DV infection does not modulate lymphocyte apoptosis. (A) Representative flow cytometry density plot data for PBMCs infected with DV3 98 (4G2⁺) and polycaspase stained. (B to E) Pearson correlation analysis between the percentages of infected CD4⁺ T cells (B), CD8⁺ T cells (C), and B cells, i.e., CD19⁺ (D) or CD14⁺ (E) monocytes, and polycaspase staining. The data represent fold induction of infection and apoptosis related to the results for the mock-infected control. PBMCs from six healthy donors were infected with four DV serotypes. (F and G) PBMCs from healthy donors were infected with DV4 360 for 4 days and treated with staurosporine (STS) for an additional 24 h. Average frequencies of CD4⁺ and CD8⁺ T cell apoptosis after staurosporine treatment (200 nM) in DV-infected cells and uninfected controls.

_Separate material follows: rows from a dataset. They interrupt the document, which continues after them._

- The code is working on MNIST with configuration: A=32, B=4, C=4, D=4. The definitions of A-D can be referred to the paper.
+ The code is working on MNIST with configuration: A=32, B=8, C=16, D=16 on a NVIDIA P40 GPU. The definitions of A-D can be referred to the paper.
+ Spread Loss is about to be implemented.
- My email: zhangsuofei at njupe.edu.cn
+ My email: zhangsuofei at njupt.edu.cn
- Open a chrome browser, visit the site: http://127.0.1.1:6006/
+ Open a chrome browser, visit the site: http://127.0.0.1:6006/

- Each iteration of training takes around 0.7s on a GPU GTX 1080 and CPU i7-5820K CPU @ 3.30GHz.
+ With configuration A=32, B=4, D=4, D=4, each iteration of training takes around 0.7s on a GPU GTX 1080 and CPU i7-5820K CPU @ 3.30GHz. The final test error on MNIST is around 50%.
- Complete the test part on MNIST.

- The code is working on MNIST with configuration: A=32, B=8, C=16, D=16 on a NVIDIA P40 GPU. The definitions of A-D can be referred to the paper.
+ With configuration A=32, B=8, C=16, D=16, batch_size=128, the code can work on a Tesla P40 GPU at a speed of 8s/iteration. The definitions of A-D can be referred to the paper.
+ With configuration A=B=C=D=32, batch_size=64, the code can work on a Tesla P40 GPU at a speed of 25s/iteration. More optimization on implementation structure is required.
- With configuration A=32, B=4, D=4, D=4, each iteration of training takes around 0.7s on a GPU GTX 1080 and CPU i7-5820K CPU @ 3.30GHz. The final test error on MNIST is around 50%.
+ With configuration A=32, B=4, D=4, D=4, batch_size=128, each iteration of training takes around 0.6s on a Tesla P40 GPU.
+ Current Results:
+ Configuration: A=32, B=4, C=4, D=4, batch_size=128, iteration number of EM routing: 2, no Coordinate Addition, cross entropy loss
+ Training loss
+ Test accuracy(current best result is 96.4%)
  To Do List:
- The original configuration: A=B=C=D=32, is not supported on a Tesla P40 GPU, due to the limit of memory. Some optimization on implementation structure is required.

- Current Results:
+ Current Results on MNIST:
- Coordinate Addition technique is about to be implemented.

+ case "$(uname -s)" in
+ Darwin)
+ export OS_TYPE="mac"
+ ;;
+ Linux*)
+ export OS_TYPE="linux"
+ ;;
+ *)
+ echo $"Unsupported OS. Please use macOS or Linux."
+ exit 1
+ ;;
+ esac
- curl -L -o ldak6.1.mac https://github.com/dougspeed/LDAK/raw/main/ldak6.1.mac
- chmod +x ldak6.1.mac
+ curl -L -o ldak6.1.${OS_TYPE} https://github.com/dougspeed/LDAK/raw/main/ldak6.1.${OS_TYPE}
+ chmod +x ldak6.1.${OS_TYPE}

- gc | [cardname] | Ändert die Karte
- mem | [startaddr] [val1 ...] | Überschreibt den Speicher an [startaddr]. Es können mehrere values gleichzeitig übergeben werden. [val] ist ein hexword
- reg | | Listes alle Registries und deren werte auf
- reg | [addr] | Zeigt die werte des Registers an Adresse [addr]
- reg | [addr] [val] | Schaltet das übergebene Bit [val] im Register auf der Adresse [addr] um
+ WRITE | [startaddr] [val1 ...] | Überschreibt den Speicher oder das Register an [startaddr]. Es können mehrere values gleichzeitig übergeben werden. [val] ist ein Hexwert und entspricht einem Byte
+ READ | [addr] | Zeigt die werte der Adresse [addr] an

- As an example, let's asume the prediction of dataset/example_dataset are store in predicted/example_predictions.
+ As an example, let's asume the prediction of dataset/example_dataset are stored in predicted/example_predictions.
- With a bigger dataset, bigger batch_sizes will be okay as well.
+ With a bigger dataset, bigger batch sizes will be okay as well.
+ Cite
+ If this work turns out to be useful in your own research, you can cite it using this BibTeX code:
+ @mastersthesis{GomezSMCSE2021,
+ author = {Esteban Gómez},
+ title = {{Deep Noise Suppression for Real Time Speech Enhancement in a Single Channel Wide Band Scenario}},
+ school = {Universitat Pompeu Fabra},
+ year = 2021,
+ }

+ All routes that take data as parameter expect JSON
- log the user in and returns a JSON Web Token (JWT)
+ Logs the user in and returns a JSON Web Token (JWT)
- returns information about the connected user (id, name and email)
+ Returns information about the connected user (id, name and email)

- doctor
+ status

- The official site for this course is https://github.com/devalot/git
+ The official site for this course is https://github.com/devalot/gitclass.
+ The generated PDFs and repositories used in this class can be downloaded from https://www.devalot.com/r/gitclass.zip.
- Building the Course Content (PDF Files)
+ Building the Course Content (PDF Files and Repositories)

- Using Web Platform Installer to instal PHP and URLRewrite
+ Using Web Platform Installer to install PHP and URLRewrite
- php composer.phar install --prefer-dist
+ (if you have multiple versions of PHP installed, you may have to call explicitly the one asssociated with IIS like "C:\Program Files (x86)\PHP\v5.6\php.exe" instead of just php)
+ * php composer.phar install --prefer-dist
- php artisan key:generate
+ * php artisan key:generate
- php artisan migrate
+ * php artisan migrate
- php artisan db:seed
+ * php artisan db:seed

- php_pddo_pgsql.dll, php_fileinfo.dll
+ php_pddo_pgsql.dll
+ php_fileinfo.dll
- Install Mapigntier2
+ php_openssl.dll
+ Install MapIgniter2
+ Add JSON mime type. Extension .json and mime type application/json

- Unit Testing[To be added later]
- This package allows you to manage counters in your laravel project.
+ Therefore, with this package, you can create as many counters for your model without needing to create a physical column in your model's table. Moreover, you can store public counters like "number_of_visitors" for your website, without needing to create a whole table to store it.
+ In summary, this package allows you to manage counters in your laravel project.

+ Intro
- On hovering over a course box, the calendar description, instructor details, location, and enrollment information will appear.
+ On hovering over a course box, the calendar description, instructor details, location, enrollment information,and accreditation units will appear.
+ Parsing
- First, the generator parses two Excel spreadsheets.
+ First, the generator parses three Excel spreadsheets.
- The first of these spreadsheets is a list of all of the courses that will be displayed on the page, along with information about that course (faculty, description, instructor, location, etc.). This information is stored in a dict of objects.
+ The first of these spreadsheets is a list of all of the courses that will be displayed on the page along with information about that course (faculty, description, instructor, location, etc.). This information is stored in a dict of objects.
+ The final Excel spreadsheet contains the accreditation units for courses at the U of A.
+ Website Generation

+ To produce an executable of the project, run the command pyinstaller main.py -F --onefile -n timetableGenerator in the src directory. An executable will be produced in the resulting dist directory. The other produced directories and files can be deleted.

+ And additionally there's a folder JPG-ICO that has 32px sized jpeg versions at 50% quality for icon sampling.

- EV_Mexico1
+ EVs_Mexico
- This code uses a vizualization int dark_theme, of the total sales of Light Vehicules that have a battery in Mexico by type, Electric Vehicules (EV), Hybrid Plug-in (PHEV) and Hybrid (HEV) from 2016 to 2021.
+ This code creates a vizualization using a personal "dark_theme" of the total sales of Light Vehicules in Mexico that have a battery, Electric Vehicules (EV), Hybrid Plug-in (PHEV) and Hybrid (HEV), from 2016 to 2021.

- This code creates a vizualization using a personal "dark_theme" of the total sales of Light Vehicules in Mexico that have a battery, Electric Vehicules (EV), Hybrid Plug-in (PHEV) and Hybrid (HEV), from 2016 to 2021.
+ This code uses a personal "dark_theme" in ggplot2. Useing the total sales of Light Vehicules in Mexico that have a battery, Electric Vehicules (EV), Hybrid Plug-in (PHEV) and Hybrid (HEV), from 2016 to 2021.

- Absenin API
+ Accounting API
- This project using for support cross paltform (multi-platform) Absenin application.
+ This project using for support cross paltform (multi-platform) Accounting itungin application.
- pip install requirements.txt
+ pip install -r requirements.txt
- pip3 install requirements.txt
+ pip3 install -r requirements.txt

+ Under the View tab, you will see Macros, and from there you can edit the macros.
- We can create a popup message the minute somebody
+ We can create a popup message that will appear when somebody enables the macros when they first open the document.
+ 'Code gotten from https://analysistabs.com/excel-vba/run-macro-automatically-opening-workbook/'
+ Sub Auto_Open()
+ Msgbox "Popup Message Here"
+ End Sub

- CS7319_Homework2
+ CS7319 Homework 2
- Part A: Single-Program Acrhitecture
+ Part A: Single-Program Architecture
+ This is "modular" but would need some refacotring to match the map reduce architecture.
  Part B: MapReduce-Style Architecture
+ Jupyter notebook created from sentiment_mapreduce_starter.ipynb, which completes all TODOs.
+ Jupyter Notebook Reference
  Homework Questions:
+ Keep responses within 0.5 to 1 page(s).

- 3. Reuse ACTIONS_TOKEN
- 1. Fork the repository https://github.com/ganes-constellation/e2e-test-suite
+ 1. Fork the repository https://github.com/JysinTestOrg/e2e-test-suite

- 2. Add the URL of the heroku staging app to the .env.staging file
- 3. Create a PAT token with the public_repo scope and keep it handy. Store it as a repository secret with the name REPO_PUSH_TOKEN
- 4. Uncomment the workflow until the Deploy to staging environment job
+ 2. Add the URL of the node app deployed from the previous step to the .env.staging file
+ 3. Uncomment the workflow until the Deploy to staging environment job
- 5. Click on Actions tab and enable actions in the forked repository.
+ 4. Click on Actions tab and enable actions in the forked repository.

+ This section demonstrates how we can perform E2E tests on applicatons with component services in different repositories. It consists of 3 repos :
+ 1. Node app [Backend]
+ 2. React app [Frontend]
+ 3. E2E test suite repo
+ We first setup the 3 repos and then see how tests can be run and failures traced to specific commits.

Bars show the mean values for PBMCs from six healthy donors infected with DV4 360. The dotted-and-dashed lines (untreated) indicate the level of apoptosis of mock-treated control lymphocytes. *, P ≤ 0.05 comparing the results for DV4 infection to the results for STS treatment or STS treatment plus DV4 infection by one-way ANOVA.

FIG 10

CD4⁺ and CD8⁺ T lymphocytes are naturally infected by DV in acute-phase patients. (A, C, E, and G) Representative flow cytometry density data showing CD4⁺ (A) and CD8⁺ (C) T lymphocyte, B cell (CD19⁺) (E), and monocyte (CD14⁺⁾ (G) infection by DV1 in PBMCs from an acute-phase patient. Lymphocyte infection was observed by labeling the viral proteins with anti-flavivirus E protein MAb (4G2), anti-DV NS3 MAb (1722-1B), or an isotype control (anti-GFP MAb). The number within each box refers to the frequency of cells within each gate. Phenotype staining was performed using anti-CD3, anti-CD4, anti-CD8, anti-CD19, and anti-CD14 MAbs. Cell infection was shown using PBMCs from a patient negative for DV infection (PBMC#13) and a patient infected with DV1 (PBMC#3). (B, D, F, and H) Average frequencies of CD4⁺ (B) and CD8⁺ (D) T lymphocytes, B cells (F), and monocytes (H) infected by DV (anti-DV NS3 and anti-DV E MAbs) in PBMCs from seven negative (circles) and six DV-infected patients (squares). α, P ≤ 0.05 comparing the results for anti-DV MAb (4G2 or 1722-1B) staining in PBMCs from DV-infected and noninfected patients; β, P ≤ 0.05 comparing the results for staining with 4G2 or 1722-1B and the isotype control (anti-GFP MAb).